• **Task to complete**
Please copy the data shown below, word for word.

• **The data**
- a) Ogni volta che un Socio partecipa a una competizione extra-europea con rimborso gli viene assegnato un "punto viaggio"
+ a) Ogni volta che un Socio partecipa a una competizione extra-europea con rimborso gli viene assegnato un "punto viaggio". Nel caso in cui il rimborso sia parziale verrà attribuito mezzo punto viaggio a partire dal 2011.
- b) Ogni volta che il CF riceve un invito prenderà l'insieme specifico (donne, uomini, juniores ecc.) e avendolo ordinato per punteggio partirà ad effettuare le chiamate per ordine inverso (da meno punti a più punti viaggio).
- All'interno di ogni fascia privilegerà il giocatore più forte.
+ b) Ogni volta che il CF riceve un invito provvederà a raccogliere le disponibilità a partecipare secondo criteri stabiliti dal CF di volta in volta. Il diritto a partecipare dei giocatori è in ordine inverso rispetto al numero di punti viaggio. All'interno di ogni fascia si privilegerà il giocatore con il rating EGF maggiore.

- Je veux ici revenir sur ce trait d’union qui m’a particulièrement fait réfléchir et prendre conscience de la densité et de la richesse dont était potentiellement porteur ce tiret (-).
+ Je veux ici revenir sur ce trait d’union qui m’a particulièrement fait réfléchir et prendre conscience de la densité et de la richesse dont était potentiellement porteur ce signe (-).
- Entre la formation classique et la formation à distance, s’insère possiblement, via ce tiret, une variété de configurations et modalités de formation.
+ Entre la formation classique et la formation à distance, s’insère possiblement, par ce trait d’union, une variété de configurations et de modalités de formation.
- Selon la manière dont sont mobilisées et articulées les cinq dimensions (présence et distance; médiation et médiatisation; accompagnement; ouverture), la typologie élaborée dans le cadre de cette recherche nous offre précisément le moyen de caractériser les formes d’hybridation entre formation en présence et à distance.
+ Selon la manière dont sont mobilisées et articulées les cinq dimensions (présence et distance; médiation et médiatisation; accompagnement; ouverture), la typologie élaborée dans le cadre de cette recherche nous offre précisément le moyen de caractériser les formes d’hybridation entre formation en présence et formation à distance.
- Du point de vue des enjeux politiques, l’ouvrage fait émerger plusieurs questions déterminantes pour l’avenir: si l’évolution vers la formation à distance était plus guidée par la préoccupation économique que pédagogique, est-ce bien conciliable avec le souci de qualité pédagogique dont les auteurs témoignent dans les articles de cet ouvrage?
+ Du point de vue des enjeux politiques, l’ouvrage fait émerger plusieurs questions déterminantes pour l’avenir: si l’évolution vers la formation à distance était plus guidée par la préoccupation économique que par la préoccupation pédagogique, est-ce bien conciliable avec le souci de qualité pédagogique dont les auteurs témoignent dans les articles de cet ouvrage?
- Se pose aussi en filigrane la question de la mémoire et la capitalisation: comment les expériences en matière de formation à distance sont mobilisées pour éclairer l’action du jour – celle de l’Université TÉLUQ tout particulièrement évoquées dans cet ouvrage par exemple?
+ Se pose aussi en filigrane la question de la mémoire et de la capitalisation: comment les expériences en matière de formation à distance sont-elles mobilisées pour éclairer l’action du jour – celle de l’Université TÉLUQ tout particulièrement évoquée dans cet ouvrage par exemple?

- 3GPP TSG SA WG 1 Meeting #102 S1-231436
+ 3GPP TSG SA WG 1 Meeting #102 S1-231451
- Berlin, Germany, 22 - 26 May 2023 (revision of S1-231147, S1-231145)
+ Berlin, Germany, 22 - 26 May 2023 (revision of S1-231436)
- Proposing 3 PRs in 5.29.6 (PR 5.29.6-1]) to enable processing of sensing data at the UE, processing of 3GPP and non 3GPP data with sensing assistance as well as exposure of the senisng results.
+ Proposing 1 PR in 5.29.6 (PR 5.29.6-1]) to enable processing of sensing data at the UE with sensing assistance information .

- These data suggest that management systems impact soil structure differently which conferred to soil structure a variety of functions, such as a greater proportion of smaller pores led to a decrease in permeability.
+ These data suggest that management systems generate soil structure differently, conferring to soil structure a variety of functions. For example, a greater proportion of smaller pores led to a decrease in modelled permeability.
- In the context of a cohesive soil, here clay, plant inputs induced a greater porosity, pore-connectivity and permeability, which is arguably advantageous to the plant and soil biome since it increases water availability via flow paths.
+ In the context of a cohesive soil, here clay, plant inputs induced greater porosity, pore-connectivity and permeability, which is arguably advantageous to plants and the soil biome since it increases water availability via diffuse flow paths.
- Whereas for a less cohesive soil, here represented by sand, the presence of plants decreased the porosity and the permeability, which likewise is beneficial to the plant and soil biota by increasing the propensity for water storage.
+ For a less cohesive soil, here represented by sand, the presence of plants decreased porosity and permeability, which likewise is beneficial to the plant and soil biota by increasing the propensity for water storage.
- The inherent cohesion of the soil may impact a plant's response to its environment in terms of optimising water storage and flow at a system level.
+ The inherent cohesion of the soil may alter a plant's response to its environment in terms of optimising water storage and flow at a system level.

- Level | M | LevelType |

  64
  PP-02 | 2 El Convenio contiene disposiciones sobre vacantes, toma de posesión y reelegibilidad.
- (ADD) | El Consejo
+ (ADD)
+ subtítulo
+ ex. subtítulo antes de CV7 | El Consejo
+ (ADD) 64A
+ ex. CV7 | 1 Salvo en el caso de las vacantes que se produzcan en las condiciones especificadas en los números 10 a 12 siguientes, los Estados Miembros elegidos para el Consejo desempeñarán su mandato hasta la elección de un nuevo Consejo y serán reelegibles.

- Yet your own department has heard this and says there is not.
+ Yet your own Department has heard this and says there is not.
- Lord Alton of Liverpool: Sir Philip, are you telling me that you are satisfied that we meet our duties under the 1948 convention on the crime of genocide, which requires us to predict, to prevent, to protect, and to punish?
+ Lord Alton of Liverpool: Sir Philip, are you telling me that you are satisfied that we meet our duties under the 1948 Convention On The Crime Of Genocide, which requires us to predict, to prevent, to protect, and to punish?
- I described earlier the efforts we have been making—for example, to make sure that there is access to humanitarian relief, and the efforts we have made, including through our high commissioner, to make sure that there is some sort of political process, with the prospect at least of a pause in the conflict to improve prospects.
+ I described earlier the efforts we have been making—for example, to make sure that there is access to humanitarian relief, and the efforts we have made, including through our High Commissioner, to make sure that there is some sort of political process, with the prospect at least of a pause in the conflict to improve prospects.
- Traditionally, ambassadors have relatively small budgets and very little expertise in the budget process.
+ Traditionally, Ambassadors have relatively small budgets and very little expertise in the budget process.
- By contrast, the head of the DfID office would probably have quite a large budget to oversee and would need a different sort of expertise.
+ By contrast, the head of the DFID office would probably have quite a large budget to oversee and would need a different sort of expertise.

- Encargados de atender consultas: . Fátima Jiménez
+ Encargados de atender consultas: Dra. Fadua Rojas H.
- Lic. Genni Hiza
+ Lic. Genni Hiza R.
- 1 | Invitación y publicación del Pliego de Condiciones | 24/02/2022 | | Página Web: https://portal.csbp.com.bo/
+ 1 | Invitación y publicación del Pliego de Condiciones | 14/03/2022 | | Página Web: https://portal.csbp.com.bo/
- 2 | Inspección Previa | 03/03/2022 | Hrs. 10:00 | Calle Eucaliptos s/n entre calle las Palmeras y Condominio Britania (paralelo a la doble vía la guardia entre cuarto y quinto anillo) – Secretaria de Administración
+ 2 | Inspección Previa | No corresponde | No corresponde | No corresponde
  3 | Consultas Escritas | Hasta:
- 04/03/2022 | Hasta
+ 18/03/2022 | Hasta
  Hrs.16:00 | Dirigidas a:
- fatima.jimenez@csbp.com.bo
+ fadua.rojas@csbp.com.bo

• **Task result**
- a) Ogni volta che un Socio partecipa a una competizione extra-europea con rimborso gli viene assegnato un "punto viaggio"
+ a) Ogni volta che un Socio partecipa a una competizione extra-europea con rimborso gli viene assegnato un "punto viaggio". Nel caso in cui il rimborso sia parziale verrà attribuito mezzo punto viaggio a partire dal 2011.
- b) Ogni volta che il CF riceve un invito prenderà l'insieme specifico (donne, uomini, juniores ecc.) e avendolo ordinato per punteggio partirà ad effettuare le chiamate per ordine inverso (da meno punti a più punti viaggio).
- All'interno di ogni fascia privilegerà il giocatore più forte.
+ b) Ogni volta che il CF riceve un invito provvederà a raccogliere le disponibilità a partecipare secondo criteri stabiliti dal CF di volta in volta. Il diritto a partecipare dei giocatori è in ordine inverso rispetto al numero di punti viaggio. All'interno di ogni fascia si privilegerà il giocatore con il rating EGF maggiore.

- Je veux ici revenir sur ce trait d’union qui m’a particulièrement fait réfléchir et prendre conscience de la densité et de la richesse dont était potentiellement porteur ce tiret (-).
+ Je veux ici revenir sur ce trait d’union qui m’a particulièrement fait réfléchir et prendre conscience de la densité et de la richesse dont était potentiellement porteur ce signe (-).
- Entre la formation classique et la formation à distance, s’insère possiblement, via ce tiret, une variété de configurations et modalités de formation.
+ Entre la formation classique et la formation à distance, s’insère possiblement, par ce trait d’union, une variété de configurations et de modalités de formation.
- Selon la manière dont sont mobilisées et articulées les cinq dimensions (présence et distance; médiation et médiatisation; accompagnement; ouverture), la typologie élaborée dans le cadre de cette recherche nous offre précisément le moyen de caractériser les formes d’hybridation entre formation en présence et à distance.
+ Selon la manière dont sont mobilisées et articulées les cinq dimensions (présence et distance; médiation et médiatisation; accompagnement; ouverture), la typologie élaborée dans le cadre de cette recherche nous offre précisément le moyen de caractériser les formes d’hybridation entre formation en présence et formation à distance.
- Du point de vue des enjeux politiques, l’ouvrage fait émerger plusieurs questions déterminantes pour l’avenir: si l’évolution vers la formation à distance était plus guidée par la préoccupation économique que pédagogique, est-ce bien conciliable avec le souci de qualité pédagogique dont les auteurs témoignent dans les articles de cet ouvrage?
+ Du point de vue des enjeux politiques, l’ouvrage fait émerger plusieurs questions déterminantes pour l’avenir: si l’évolution vers la formation à distance était plus guidée par la préoccupation économique que par la préoccupation pédagogique, est-ce bien conciliable avec le souci de qualité pédagogique dont les auteurs témoignent dans les articles de cet ouvrage?
- Se pose aussi en filigrane la question de la mémoire et la capitalisation: comment les expériences en matière de formation à distance sont mobilisées pour éclairer l’action du jour – celle de l’Université TÉLUQ tout particulièrement évoquées dans cet ouvrage par exemple?
+ Se pose aussi en filigrane la question de la mémoire et de la capitalisation: comment les expériences en matière de formation à distance sont-elles mobilisées pour éclairer l’action du jour – celle de l’Université TÉLUQ tout particulièrement évoquée dans cet ouvrage par exemple?

- 3GPP TSG SA WG 1 Meeting #102 S1-231436
+ 3GPP TSG SA WG 1 Meeting #102 S1-231451
- Berlin, Germany, 22 - 26 May 2023 (revision of S1-231147, S1-231145)
+ Berlin, Germany, 22 - 26 May 2023 (revision of S1-231436)
- Proposing 3 PRs in 5.29.6 (PR 5.29.6-1]) to enable processing of sensing data at the UE, processing of 3GPP and non 3GPP data with sensing assistance as well as exposure of the senisng results.
+ Proposing 1 PR in 5.29.6 (PR 5.29.6-1]) to enable processing of sensing data at the UE with sensing assistance information .

- These data suggest that management systems impact soil structure differently which conferred to soil structure a variety of functions, such as a greater proportion of smaller pores led to a decrease in permeability.
+ These data suggest that management systems generate soil structure differently, conferring to soil structure a variety of functions. For example, a greater proportion of smaller pores led to a decrease in modelled permeability.
- In the context of a cohesive soil, here clay, plant inputs induced a greater porosity, pore-connectivity and permeability, which is arguably advantageous to the plant and soil biome since it increases water availability via flow paths.
+ In the context of a cohesive soil, here clay, plant inputs induced greater porosity, pore-connectivity and permeability, which is arguably advantageous to plants and the soil biome since it increases water availability via diffuse flow paths.
- Whereas for a less cohesive soil, here represented by sand, the presence of plants decreased the porosity and the permeability, which likewise is beneficial to the plant and soil biota by increasing the propensity for water storage.
+ For a less cohesive soil, here represented by sand, the presence of plants decreased porosity and permeability, which likewise is beneficial to the plant and soil biota by increasing the propensity for water storage.
- The inherent cohesion of the soil may impact a plant's response to its environment in terms of optimising water storage and flow at a system level.
+ The inherent cohesion of the soil may alter a plant's response to its environment in terms of optimising water storage and flow at a system level.

- Level | M | LevelType |

  64
  PP-02 | 2 El Convenio contiene disposiciones sobre vacantes, toma de posesión y reelegibilidad.
- (ADD) | El Consejo
+ (ADD)
+ subtítulo
+ ex. subtítulo antes de CV7 | El Consejo
+ (ADD) 64A
+ ex. CV7 | 1 Salvo en el caso de las vacantes que se produzcan en las condiciones especificadas en los números 10 a 12 siguientes, los Estados Miembros elegidos para el Consejo desempeñarán su mandato hasta la elección de un nuevo Consejo y serán reelegibles.

- Yet your own department has heard this and says there is not.
+ Yet your own Department has heard this and says there is not.
- Lord Alton of Liverpool: Sir Philip, are you telling me that you are satisfied that we meet our duties under the 1948 convention on the crime of genocide, which requires us to predict, to prevent, to protect, and to punish?
+ Lord Alton of Liverpool: Sir Philip, are you telling me that you are satisfied that we meet our duties under the 1948 Convention On The Crime Of Genocide, which requires us to predict, to prevent, to protect, and to punish?
- I described earlier the efforts we have been making—for example, to make sure that there is access to humanitarian relief, and the efforts we have made, including through our high commissioner, to make sure that there is some sort of political process, with the prospect at least of a pause in the conflict to improve prospects.
+ I described earlier the efforts we have been making—for example, to make sure that there is access to humanitarian relief, and the efforts we have made, including through our High Commissioner, to make sure that there is some sort of political process, with the prospect at least of a pause in the conflict to improve prospects.
- Traditionally, ambassadors have relatively small budgets and very little expertise in the budget process.
+ Traditionally, Ambassadors have relatively small budgets and very little expertise in the budget process.
- By contrast, the head of the DfID office would probably have quite a large budget to oversee and would need a different sort of expertise.
+ By contrast, the head of the DFID office would probably have quite a large budget to oversee and would need a different sort of expertise.

- Encargados de atender consultas: . Fátima Jiménez
+ Encargados de atender consultas: Dra. Fadua Rojas H.
- Lic. Genni Hiza
+ Lic. Genni Hiza R.
- 1 | Invitación y publicación del Pliego de Condiciones | 24/02/2022 | | Página Web: https://portal.csbp.com.bo/
+ 1 | Invitación y publicación del Pliego de Condiciones | 14/03/2022 | | Página Web: https://portal.csbp.com.bo/
- 2 | Inspección Previa | 03/03/2022 | Hrs. 10:00 | Calle Eucaliptos s/n entre calle las Palmeras y Condominio Britania (paralelo a la doble vía la guardia entre cuarto y quinto anillo) – Secretaria de Administración
+ 2 | Inspección Previa | No corresponde | No corresponde | No corresponde
  3 | Consultas Escritas | Hasta:
- 04/03/2022 | Hasta
+ 18/03/2022 | Hasta
  Hrs.16:00 | Dirigidas a:
- fatima.jimenez@csbp.com.bo
+ fadua.rojas@csbp.com.bo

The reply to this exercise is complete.